STRATEGI BERTAHAN HIDUP MASYARAKAT DESA RAP RAP
Abstrak: Tulisan ini diangkat
dari hasil penelitian tentang ketahanan pangan yang dilakukan di Kecamatan
Tatapaan, Kabupaten Minahasa Selatan, khususnya wilayah Desa Rap Rap.
Penelitian deskriptif ini bersifat kualitatif, dengan metode wawancara dan pengamatan.

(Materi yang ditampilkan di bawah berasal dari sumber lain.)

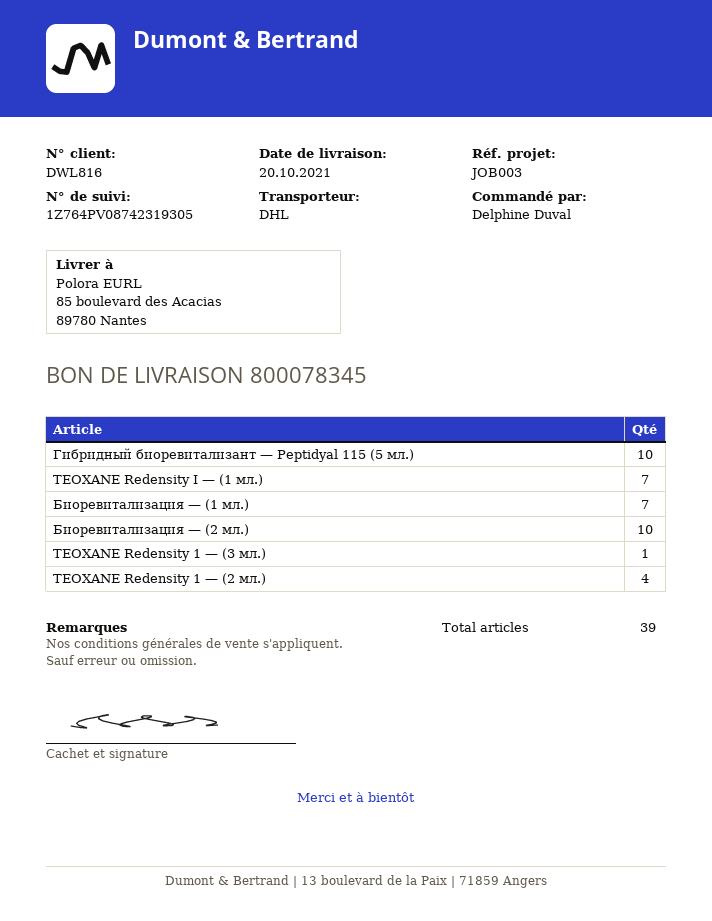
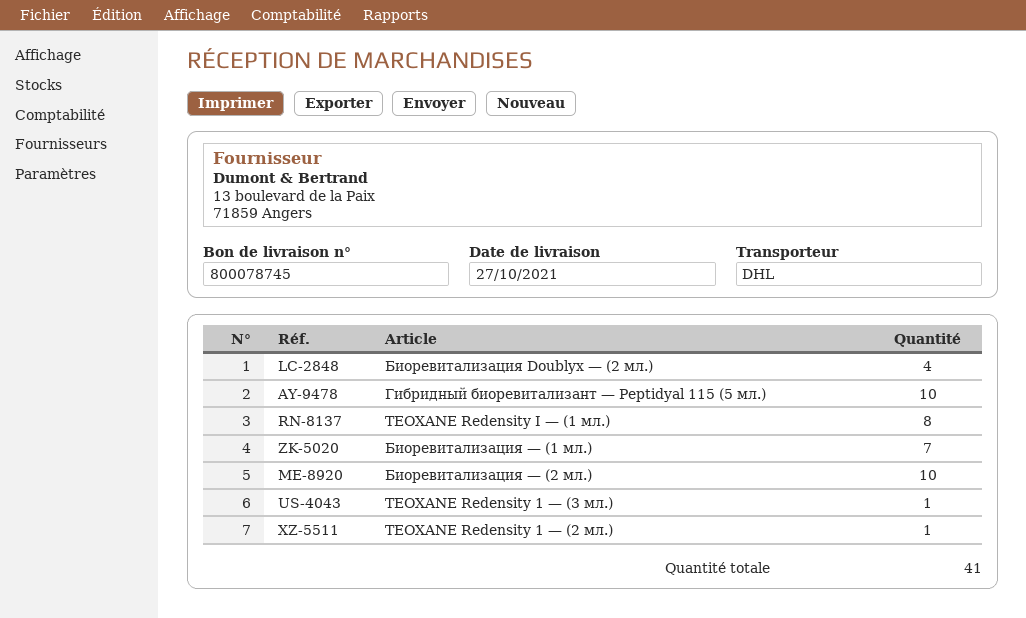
delivery note number: 800078345 -> 800078745
delivery date: 2021-10-20 -> 2021-10-27
TEOXANE Redensity I — (1 мл.): 7 -> 8
TEOXANE Redensity 1 — (2 мл.): 4 -> 1
Биоревитализация Doublyx — (2 мл.): none -> 4
total quantity: 39 -> 41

Hasil penelitian menunjukkan bahwa mapalus, sebuah nilai tradisional, menjadi
modal sosial dalam kehidupan masyarakat. Nilai yang terinternalisasikan dalam
kehidupan sosial budaya masyarakat tersebut menjadi dasar bagi kesejahteraan
kelompoknya. Selain itu, mapalus mengandung prinsip resiprositas, yaitu suatu
pola kehidupan yang ada ikatan dan keharusan sosial dalam masyarakat untuk
saling membantu secara timbal balik. Mapalus sudah berkembang baik dan telah menjadi
modal sosial yang dipertahankan oleh masyarakat desa sehingga dalam kondisi
sulit pun mereka masih saling membantu dan melindungi. Rasa kebersamaan sebagai
satu keluarga luas adalah kunci dan motor penggerak bagi kehidupan sosial masyarakatnya.